> **Provided material**

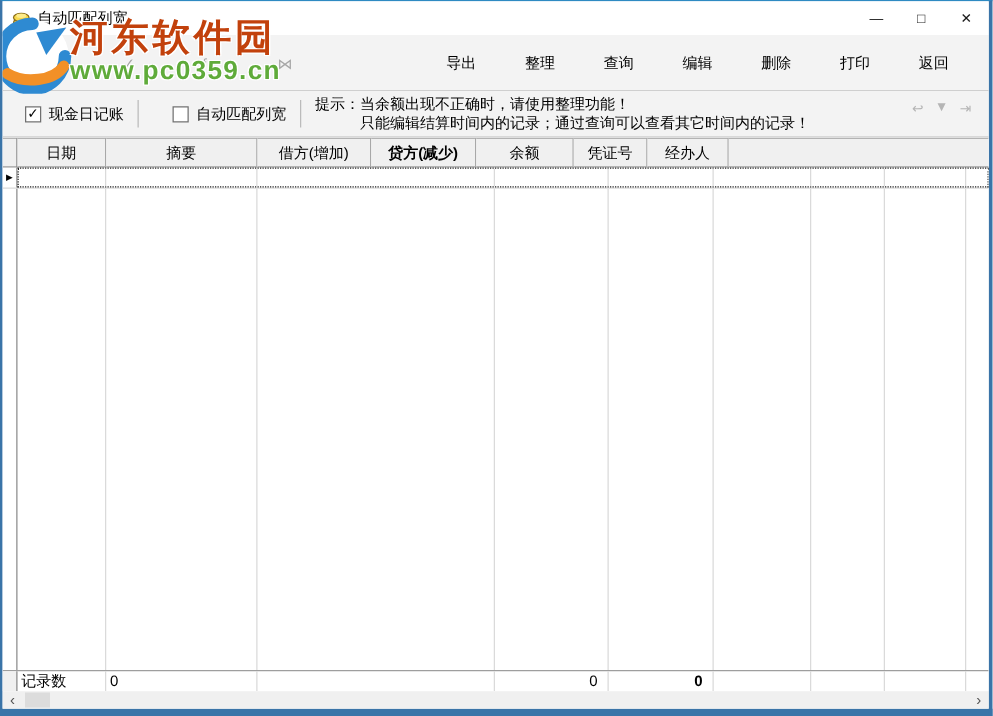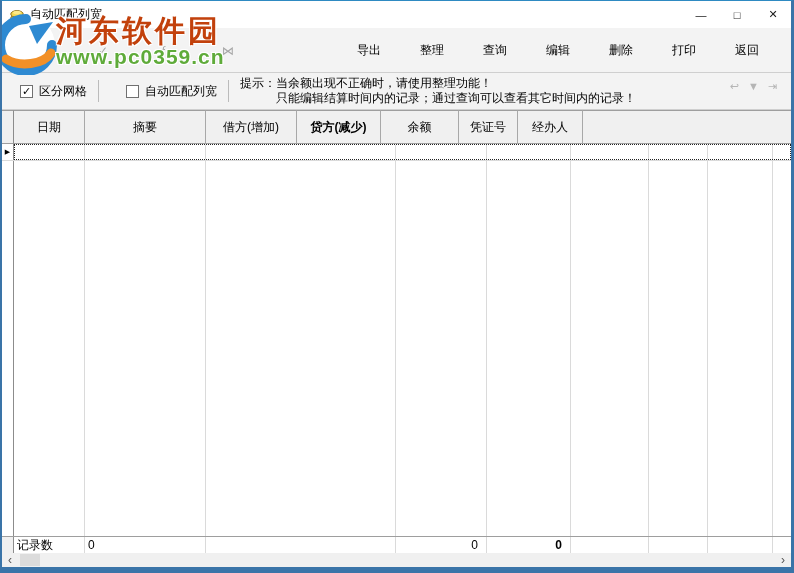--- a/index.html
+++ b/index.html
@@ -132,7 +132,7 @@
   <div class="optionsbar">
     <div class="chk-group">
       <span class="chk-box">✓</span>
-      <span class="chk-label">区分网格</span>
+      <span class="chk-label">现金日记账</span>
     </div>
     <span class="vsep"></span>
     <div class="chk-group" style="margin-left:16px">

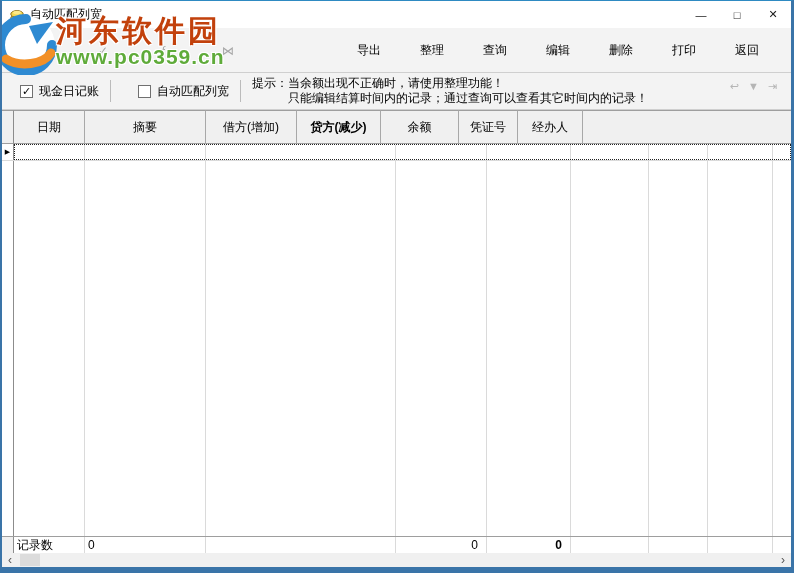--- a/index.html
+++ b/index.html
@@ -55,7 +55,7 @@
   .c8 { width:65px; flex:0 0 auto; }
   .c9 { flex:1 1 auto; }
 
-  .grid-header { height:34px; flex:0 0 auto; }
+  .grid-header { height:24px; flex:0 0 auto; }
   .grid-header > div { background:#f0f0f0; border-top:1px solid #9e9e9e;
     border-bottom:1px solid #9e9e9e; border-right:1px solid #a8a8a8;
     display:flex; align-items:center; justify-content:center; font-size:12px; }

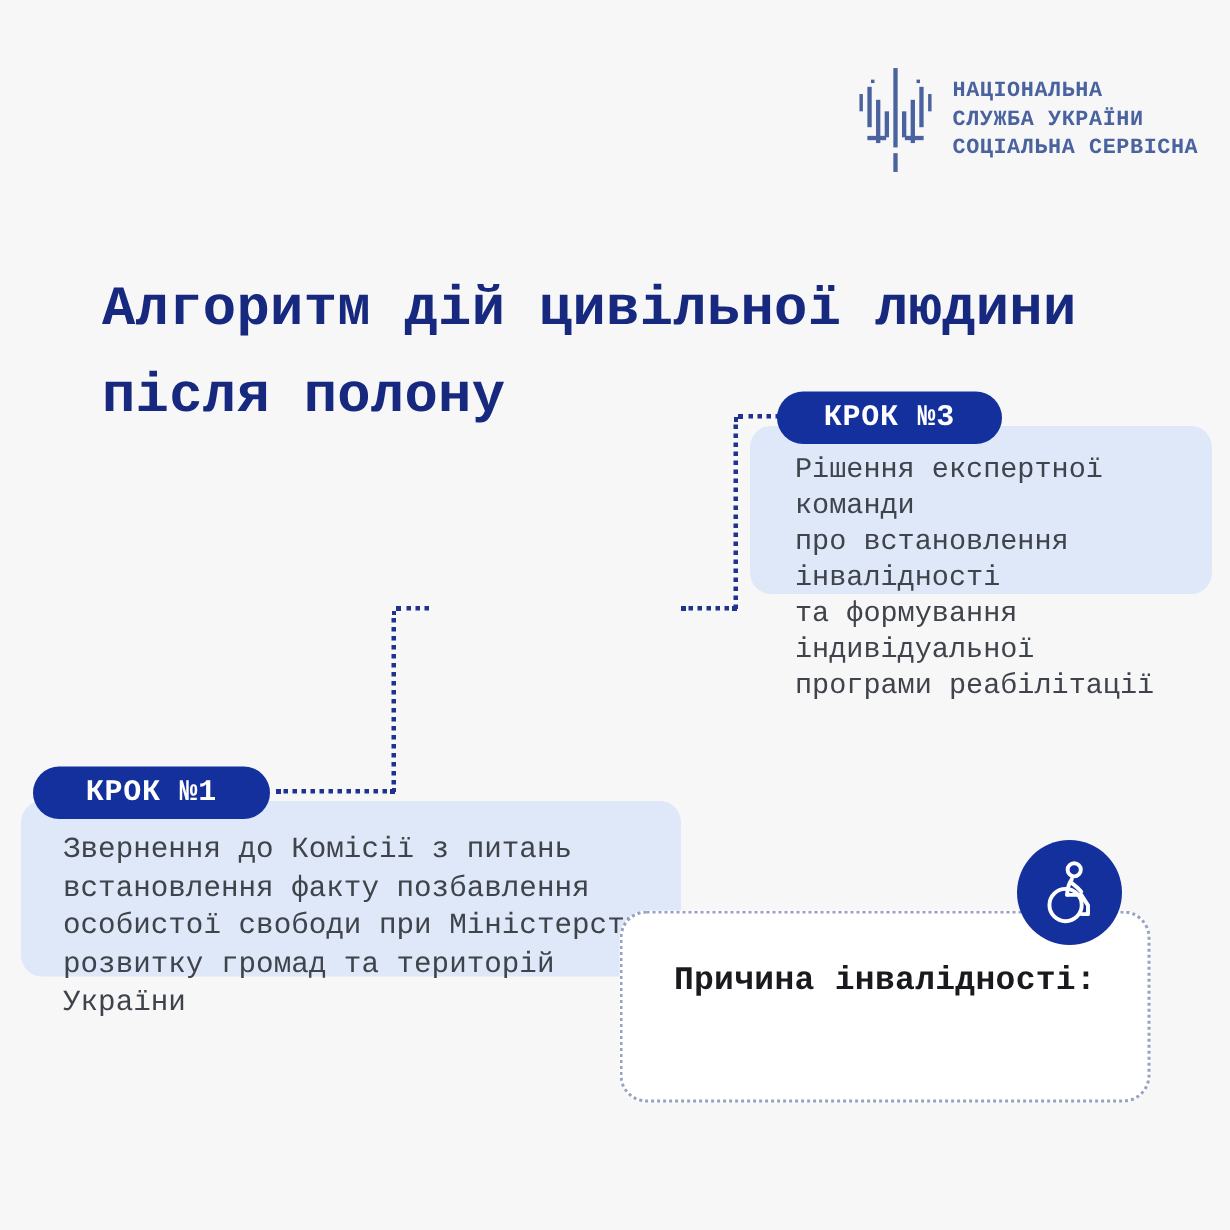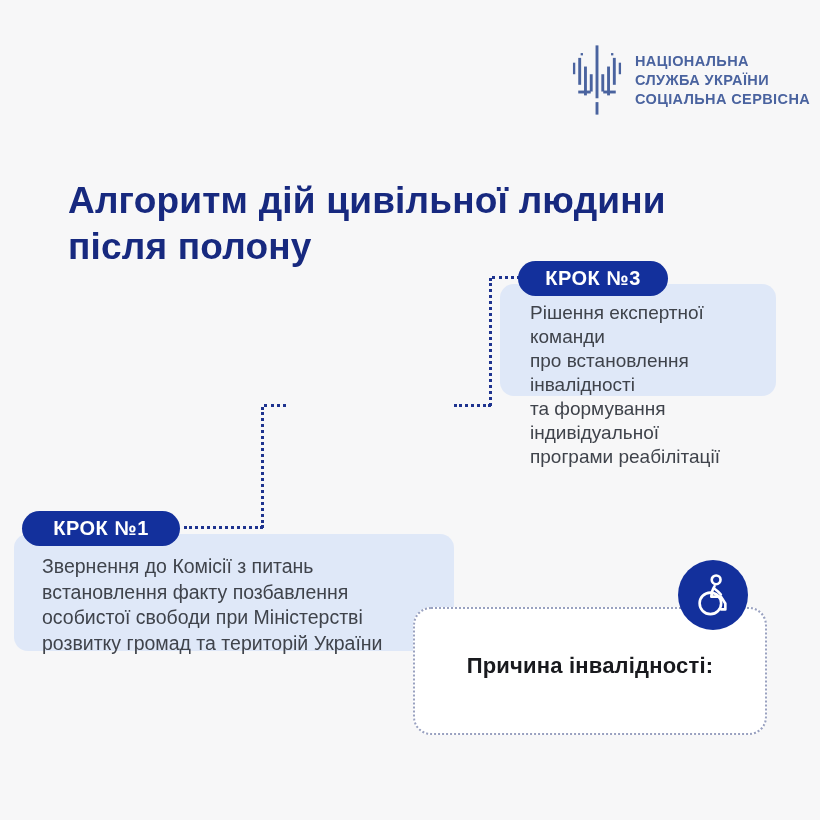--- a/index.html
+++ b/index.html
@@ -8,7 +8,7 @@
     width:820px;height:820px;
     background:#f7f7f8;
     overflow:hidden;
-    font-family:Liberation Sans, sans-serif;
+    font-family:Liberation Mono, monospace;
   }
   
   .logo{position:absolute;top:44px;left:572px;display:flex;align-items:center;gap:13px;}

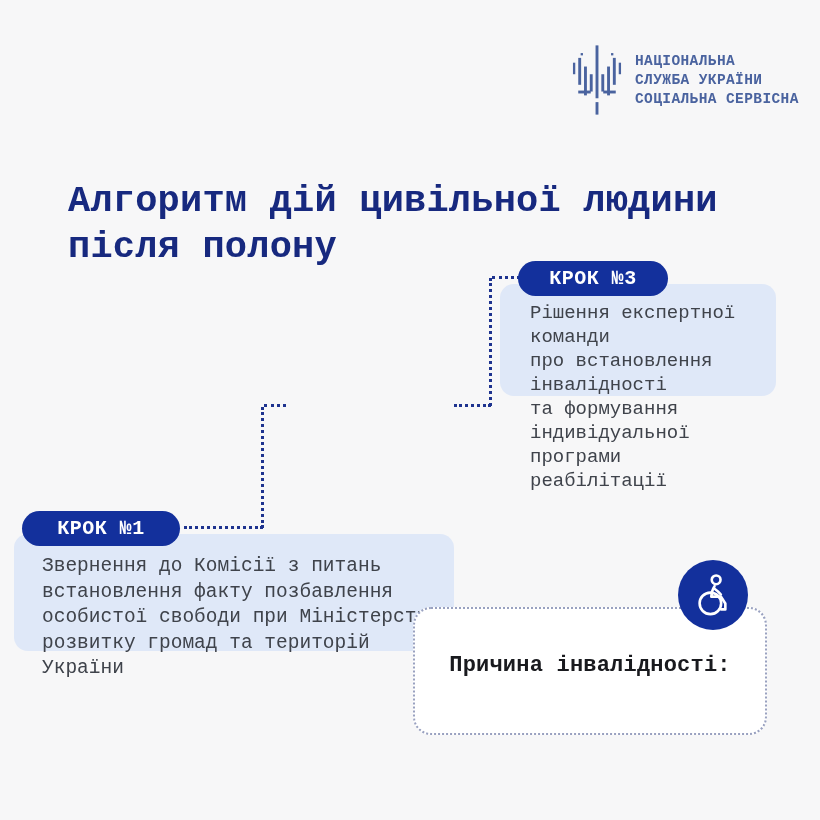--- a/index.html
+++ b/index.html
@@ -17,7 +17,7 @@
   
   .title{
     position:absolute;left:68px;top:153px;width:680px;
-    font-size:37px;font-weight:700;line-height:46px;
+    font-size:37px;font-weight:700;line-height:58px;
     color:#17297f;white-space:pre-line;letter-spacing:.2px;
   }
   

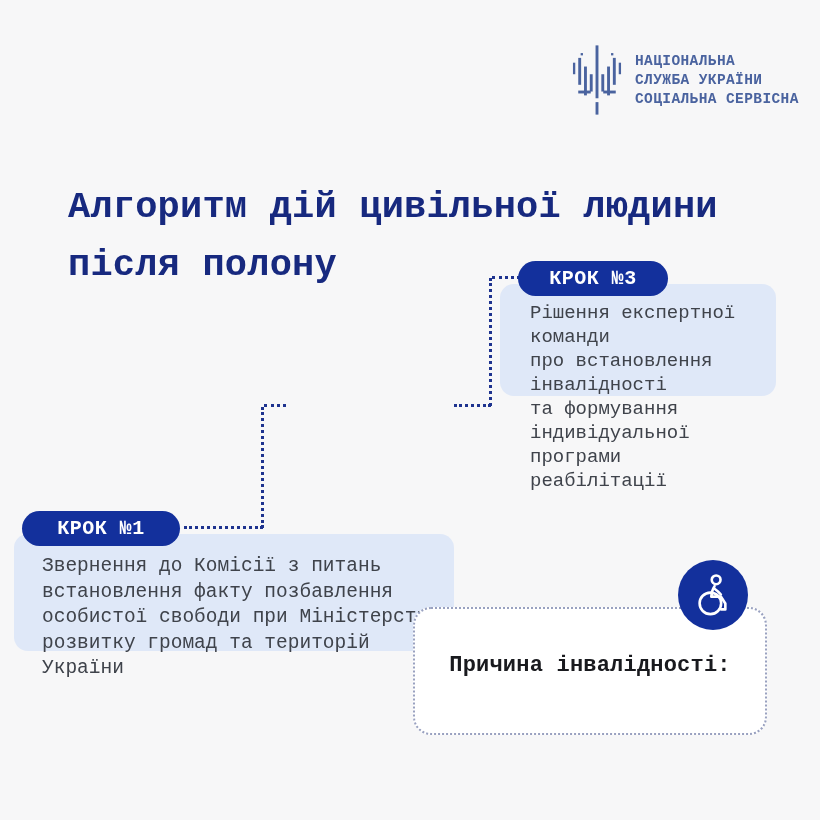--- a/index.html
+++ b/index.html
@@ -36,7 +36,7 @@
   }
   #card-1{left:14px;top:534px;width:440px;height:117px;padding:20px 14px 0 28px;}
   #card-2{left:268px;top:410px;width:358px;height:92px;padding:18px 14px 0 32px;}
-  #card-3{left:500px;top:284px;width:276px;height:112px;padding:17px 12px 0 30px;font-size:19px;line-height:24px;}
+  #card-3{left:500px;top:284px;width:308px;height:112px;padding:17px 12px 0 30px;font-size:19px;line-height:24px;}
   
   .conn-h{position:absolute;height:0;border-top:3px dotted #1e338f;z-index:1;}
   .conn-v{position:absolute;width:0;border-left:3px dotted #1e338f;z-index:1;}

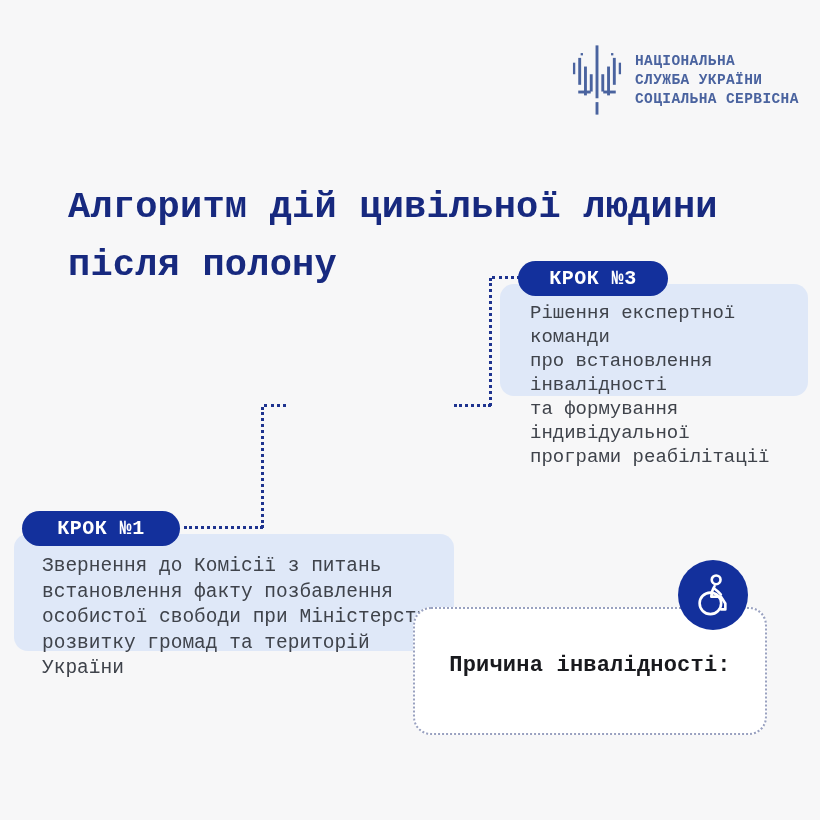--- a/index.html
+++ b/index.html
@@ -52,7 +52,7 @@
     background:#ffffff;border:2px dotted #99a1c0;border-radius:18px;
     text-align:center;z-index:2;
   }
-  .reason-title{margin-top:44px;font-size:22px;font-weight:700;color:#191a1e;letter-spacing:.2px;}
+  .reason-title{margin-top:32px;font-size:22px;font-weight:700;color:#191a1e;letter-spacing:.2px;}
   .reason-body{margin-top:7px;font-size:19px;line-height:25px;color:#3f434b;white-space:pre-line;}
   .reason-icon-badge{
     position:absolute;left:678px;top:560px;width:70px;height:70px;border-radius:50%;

> **Task instructions**
Please print the data above once more, exactly and without images.

> **Solution to this task**
--- a/index.html
+++ b/index.html
@@ -132,7 +132,7 @@
   <div class="optionsbar">
     <div class="chk-group">
       <span class="chk-box">✓</span>
-      <span class="chk-label">区分网格</span>
+      <span class="chk-label">现金日记账</span>
     </div>
     <span class="vsep"></span>
     <div class="chk-group" style="margin-left:16px">

--- a/index.html
+++ b/index.html
@@ -55,7 +55,7 @@
   .c8 { width:65px; flex:0 0 auto; }
   .c9 { flex:1 1 auto; }
 
-  .grid-header { height:34px; flex:0 0 auto; }
+  .grid-header { height:24px; flex:0 0 auto; }
   .grid-header > div { background:#f0f0f0; border-top:1px solid #9e9e9e;
     border-bottom:1px solid #9e9e9e; border-right:1px solid #a8a8a8;
     display:flex; align-items:center; justify-content:center; font-size:12px; }

--- a/index.html
+++ b/index.html
@@ -8,7 +8,7 @@
     width:820px;height:820px;
     background:#f7f7f8;
     overflow:hidden;
-    font-family:Liberation Sans, sans-serif;
+    font-family:Liberation Mono, monospace;
   }
   
   .logo{position:absolute;top:44px;left:572px;display:flex;align-items:center;gap:13px;}

--- a/index.html
+++ b/index.html
@@ -17,7 +17,7 @@
   
   .title{
     position:absolute;left:68px;top:153px;width:680px;
-    font-size:37px;font-weight:700;line-height:46px;
+    font-size:37px;font-weight:700;line-height:58px;
     color:#17297f;white-space:pre-line;letter-spacing:.2px;
   }
   

--- a/index.html
+++ b/index.html
@@ -36,7 +36,7 @@
   }
   #card-1{left:14px;top:534px;width:440px;height:117px;padding:20px 14px 0 28px;}
   #card-2{left:268px;top:410px;width:358px;height:92px;padding:18px 14px 0 32px;}
-  #card-3{left:500px;top:284px;width:276px;height:112px;padding:17px 12px 0 30px;font-size:19px;line-height:24px;}
+  #card-3{left:500px;top:284px;width:308px;height:112px;padding:17px 12px 0 30px;font-size:19px;line-height:24px;}
   
   .conn-h{position:absolute;height:0;border-top:3px dotted #1e338f;z-index:1;}
   .conn-v{position:absolute;width:0;border-left:3px dotted #1e338f;z-index:1;}

--- a/index.html
+++ b/index.html
@@ -52,7 +52,7 @@
     background:#ffffff;border:2px dotted #99a1c0;border-radius:18px;
     text-align:center;z-index:2;
   }
-  .reason-title{margin-top:44px;font-size:22px;font-weight:700;color:#191a1e;letter-spacing:.2px;}
+  .reason-title{margin-top:32px;font-size:22px;font-weight:700;color:#191a1e;letter-spacing:.2px;}
   .reason-body{margin-top:7px;font-size:19px;line-height:25px;color:#3f434b;white-space:pre-line;}
   .reason-icon-badge{
     position:absolute;left:678px;top:560px;width:70px;height:70px;border-radius:50%;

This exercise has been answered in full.